This is a problem for all of us to tackle. And, if dealt with decisively, it is one we absolutely can solve. But for those in Waste Not it is already too late. Generation after generation has dumped their waste without a thought for the environment, and now it is the world they live in. Although, just maybe, there is still hope for Pete and his family.

Pete certainly thinks so.

“I hope you got this right, you crazy old bat,” I say as I chew the tough meat with my one good tooth. A green coloured treat is waiting for me in the centre. I find the remnants of a plastic straw tucked inside a burnt piece. It puts me off my meal.
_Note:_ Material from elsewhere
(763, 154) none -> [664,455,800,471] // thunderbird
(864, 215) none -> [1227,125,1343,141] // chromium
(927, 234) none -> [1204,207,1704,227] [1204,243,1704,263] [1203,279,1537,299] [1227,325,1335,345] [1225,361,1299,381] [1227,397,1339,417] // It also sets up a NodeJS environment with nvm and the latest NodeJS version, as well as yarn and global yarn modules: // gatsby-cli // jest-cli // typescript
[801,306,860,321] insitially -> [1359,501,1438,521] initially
I never met the woman whose home I’d found the directions in. It was during one of my more successful scavenges that I stumbled upon the place. It just sat there abandoned for anyone to discover. There hadn’t been any food inside her cramped home, just plenty of things that no one needed.

Only one thing had been worth the long climb to the top of that neighbouring spire—a drawing on the walls that promised to lead all to salvation. It wasn’t detailed in its instructions, but I’d seen the route hidden within the scrawls almost immediately.

My copy of the directions is exact, even down to the child-like drawings at the end of the route. This mysterious woman had scribbled trees and lakes, the likes of which I’d dreamt about. So, I drew them too, except in grease rather than crayon. She had created a perfect landscape there on her wall. One made of nature, not manmade detritus.

I want, more than anything, for this to be real and not the fantasy of a crazy woman. Unfortunately, the only way to know for sure is to follow it to its end.

“Past the container row, maybe a hundred yards, I’d say,” I tell myself as though it were that easy.

In The Clockmaker’s Tale: and other stories, Ian Williams takes us to the near future and beyond. From a moon base where androids conduct experiments on human test subjects, to futuristic tours of the ocean depths that hide a terrible secret; from a society governed by harsh rule of law that is enforced by AI, to a humble clockmaker tempted by the promise of increased productivity through technological augmentation.

Covering issues such as environmental decay, the end of facts and proven truths, our growing waste problem, and humanity’s tendency to divide when we should come together, this collection of six science fiction stories relates as much to our time as it does to the many possible futures.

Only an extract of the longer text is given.